Turning to the fraud claim, Defendants cite Business and Professions Code section 16600 and insist that since the claim is based on their allegedly false statement that they did/would not compete against Plaintiff, the statements are unenforceable restrictions on trade that cannot support any cause of action. Defendants’ reliance on Business and Professions Code section 16600 is misplaced, as that provision states that contracts restraining trade are void, but does not suggest that fraud claims are unenforceable when based on one party’s allegedly false statement that it would not compete against another party. (See Bus. & Prof. Code, § 16600 [“every contract by which anyone is restrained from engaging in a lawful profession, trade, or business of any kind is to that extent void”].) Furthermore, contrary to Defendants’ assertion, Plaintiff specifically alleges fraud based on the concealment/nondisclosure of material facts against each of the defendants. (SAC, ¶ 80; see also Lazar v. Super. Ct. (1996) 12 Cal.4th 631, 645 [fraud includes concealment/nondisclosure and requires specific allegations].) Plaintiff has therefore sufficiently alleged a fraud claim.

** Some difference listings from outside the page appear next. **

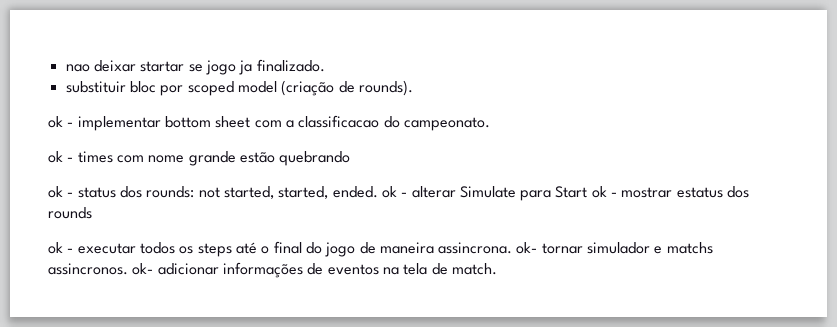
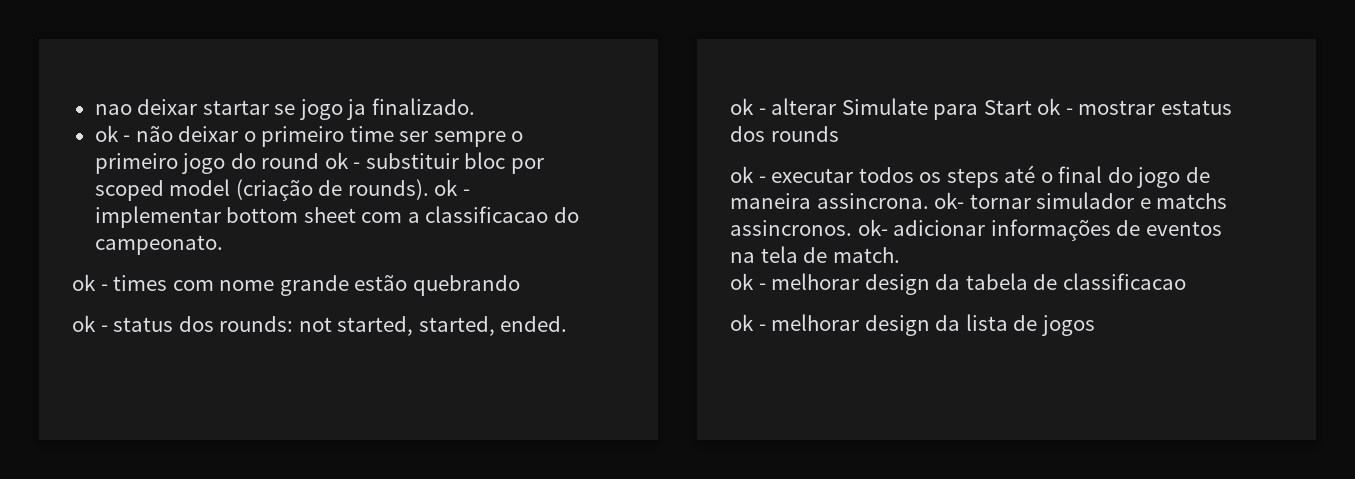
- substituir bloc por scoped model (criação de rounds).
- ok - implementar bottom sheet com a classificacao do campeonato.
+ ok - não deixar o primeiro time ser sempre o primeiro jogo do round ok - substituir bloc por scoped model (criação de rounds). ok - implementar bottom sheet com a classificacao do campeonato.
+ ok - melhorar design da tabela de classificacao
+ ok - melhorar design da lista de jogos

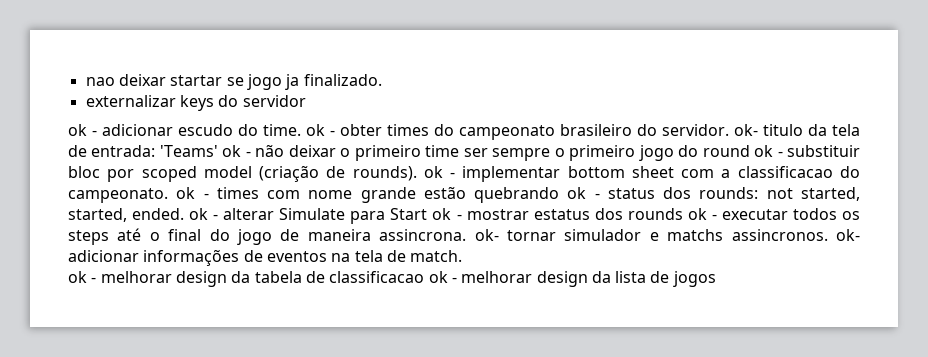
- ok - não deixar o primeiro time ser sempre o primeiro jogo do round ok - substituir bloc por scoped model (criação de rounds). ok - implementar bottom sheet com a classificacao do campeonato.
- ok - times com nome grande estão quebrando
- ok - status dos rounds:
+ externalizar keys do servidor
+ ok - adicionar escudo do time. ok - obter times do campeonato brasileiro do servidor. ok- titulo da tela de entrada: 'Teams' ok - não deixar o primeiro time ser sempre o primeiro jogo do round ok - substituir bloc por scoped model (criação de rounds). ok - implementar bottom sheet com a classificacao do campeonato. ok - times com nome grande estão quebrando ok - status dos rounds:
- not started, started, ended. ok - alterar Simulate para Start ok - mostrar estatus dos rounds
- ok - executar todos os steps até o final do jogo de maneira assincrona. ok- tornar simulador e matchs assincronos. ok- adicionar informações de eventos na tela de match.
+ not started, started, ended. ok - alterar Simulate para Start ok - mostrar estatus dos rounds ok - executar todos os steps até o final do jogo de maneira assincrona. ok- tornar simulador e matchs assincronos. ok- adicionar informações de eventos na tela de match.
- ok - melhorar design da tabela de classificacao
- ok - melhorar design da lista de jogos
+ ok - melhorar design da tabela de classificacao ok - melhorar design da lista de jogos

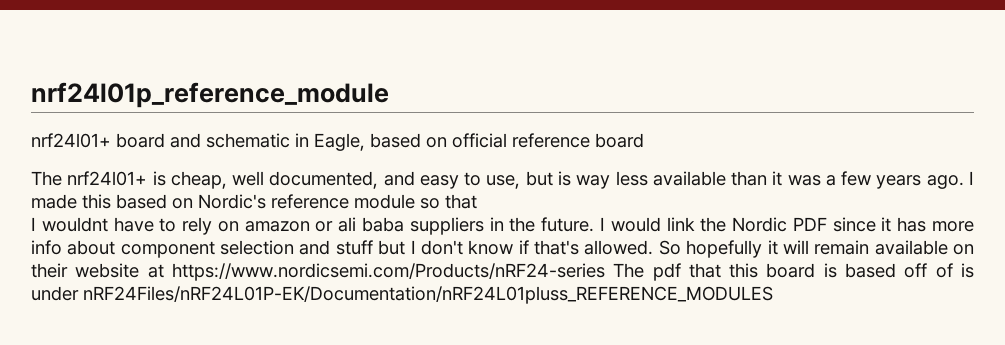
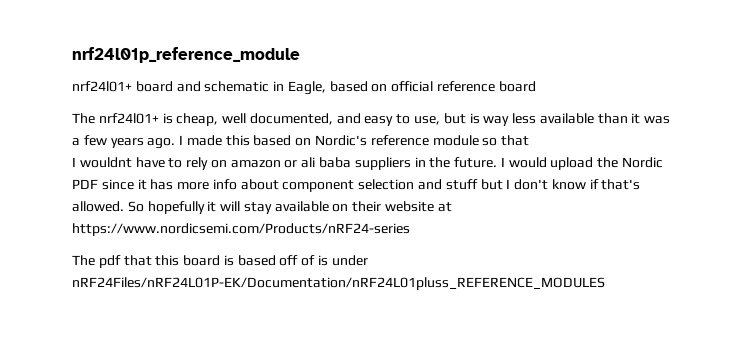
- I would link the Nordic PDF since it has more info about component selection and stuff but I don't know if that's allowed.
+ I would upload the Nordic PDF since it has more info about component selection and stuff but I don't know if that's allowed.
- So hopefully it will remain available on their website at https://www.nordicsemi.com/Products/nRF24-series The pdf that this board is based off of is under nRF24Files/nRF24L01P-EK/Documentation/nRF24L01pluss_REFERENCE_MODULES
+ So hopefully it will stay available on their website at https://www.nordicsemi.com/Products/nRF24-series
+ The pdf that this board is based off of is under nRF24Files/nRF24L01P-EK/Documentation/nRF24L01pluss_REFERENCE_MODULES

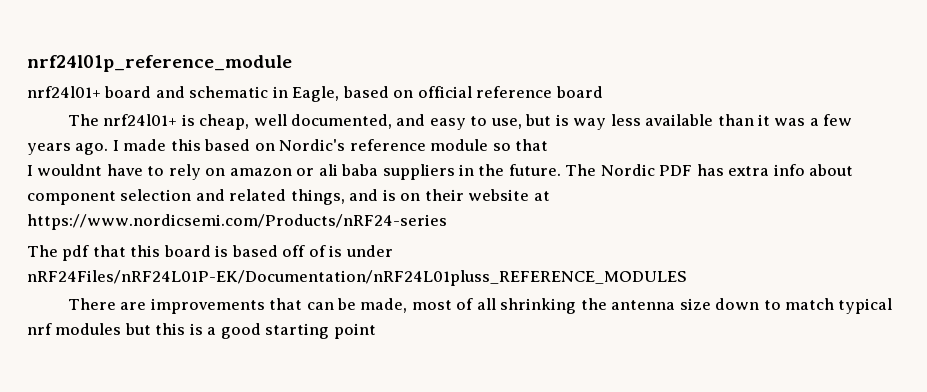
- I would upload the Nordic PDF since it has more info about component selection and stuff but I don't know if that's allowed. So hopefully it will stay available on their website at https://www.nordicsemi.com/Products/nRF24-series
+ The Nordic PDF has extra info about component selection and related things, and is on their website at https://www.nordicsemi.com/Products/nRF24-series
+ There are improvements that can be made, most of all shrinking the antenna size down to match typical nrf modules but this is a good starting point

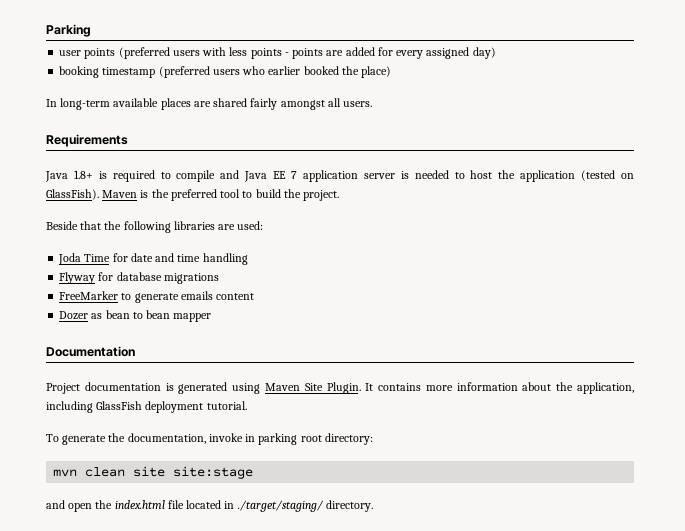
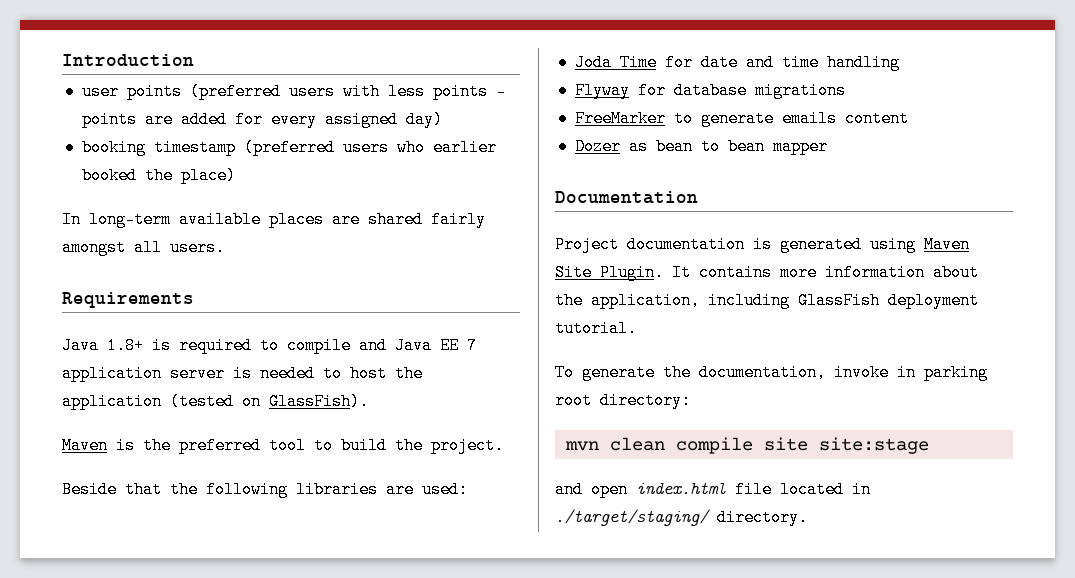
- Parking
+ Introduction
- Java 1.8+ is required to compile and Java EE 7 application server is needed to host the application (tested on GlassFish). Maven is the preferred tool to build the project.
+ Java 1.8+ is required to compile and Java EE 7 application server is needed to host the application (tested on GlassFish).
+ Maven is the preferred tool to build the project.
- mvn clean site site:stage
+ mvn clean compile site site:stage
- and open the index.html file located in ./target/staging/ directory.
+ and open index.html file located in ./target/staging/ directory.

Lastly, Defendants argue that Plaintiff has not sufficiently alleged facts in support of the UCL claim. A UCL claim will survive demurrer where the plaintiff states sufficient facts to support any other cause of action. (See Krantz v. BT Visual Images, LLC (2001) 89 Cal.App.4th 164, 178 [the viability of a UCL claim stands or falls with the antecedent substantive causes of action].) Therefore, by sufficiently alleging other causes of action, Plaintiff has adequately stated a UCL claim.
Accordingly, Defendants’ demurrer is OVERRULED.